L’entreprise publique s’est enfoncée dans une grave situation, ce qui a poussé l’État à intervenir en lui accordant un premier crédit de 1,1 milliard de dinars. Un diagnostic de la situation de la filière a été établi, ce lundi 3 février, par Mohamed Cherif Benmihoub, analyste et professeur d’économie.

Intervenant sur l’émission « Invité de la Rédaction » de la chaîne III de la Radio nationale, M. Benmihoub a affirmé d’emblée que la crise est due aux « années de mauvaise gestion et d’absence de stratégie industrielle ».

Pour l’analyste, la crise qui a touché plusieurs secteurs remonte à l’année 2014. « La crise a été prévue depuis l’année 2014 sans que les mesures nécessaires soient prises et les dispositions nécessaires n’étaient pas lancées », a-t-il déploré.

« Aujourd’hui, on commence à voir de visu les conséquences de cette dégradation économique par la mise en chômage de milliers de travailleurs. Nous craindrons que cette situation se dégrade d’avantage parce que la situation est générée directement par la vingtaine d’années de gestion approximative de l’industrie », a-t-il fait constater.

Il a déploré durant les deux dernières décennies l’absence de stratégie pour construire des filières industrielles. Évoquant la filière de l’industrie électroménagère, l’invité de la chaîne III a affirmé que durant les vingt dernières années existaient des acteurs dans le secteur auxquels des avantages ont été accordés dans le cadre du dispositif d’importation des kits SKD CKD, estimant que tous les pays du monde ont commencé par le montage. Il a déploré l’absence d’un suivi périodique de cette industrie.
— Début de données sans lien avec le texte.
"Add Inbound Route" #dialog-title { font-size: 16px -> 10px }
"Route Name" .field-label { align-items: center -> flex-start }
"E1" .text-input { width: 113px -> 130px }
  1. Benmihoub a cité également un autre élément ayant accentué la crise de la filière de l’industrie électroménagère. Il s’agit de la décision de limiter les importations, décidée par le gouvernement précédent, à travers la mise en place de la note ABEF (Association des banques et des établissements financiers) qui imposait des contraintes très sévères aux opérateurs en leur exigeant d’obtenir un crédit de neuf à douze mois.
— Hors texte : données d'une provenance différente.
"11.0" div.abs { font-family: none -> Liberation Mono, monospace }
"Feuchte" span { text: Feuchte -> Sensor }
Déplorant l’absence d’une politique industrielle en Algérie, l’intervenant a affirmé que toutes ces « décisions irréfléchies », estimant aussi les démarches administratives de processus de blocage.

L’invité de la chaîne III a affirmé que le montage est le début d’une industrialisation d’une filière. Il a indiqué au sujet de la filière électroménagère et électronique qu’il y’a des taux d’intégration dans cette industrie qui peuvent atteindre 70% concernant certains produits, par exemple les machines à laver et 30% pour les téléviseurs.

Pour ce qui est de solutions visant à booster le secteur, M. Benmihoub a mis en exergue la nécessité de différencier entre les entreprises, en imposant les taux d’impositions selon les taux d’intégration. « C’est comme qu’on incite les entreprises à augmenter les niveaux d’intégration », a-t-il affirmé.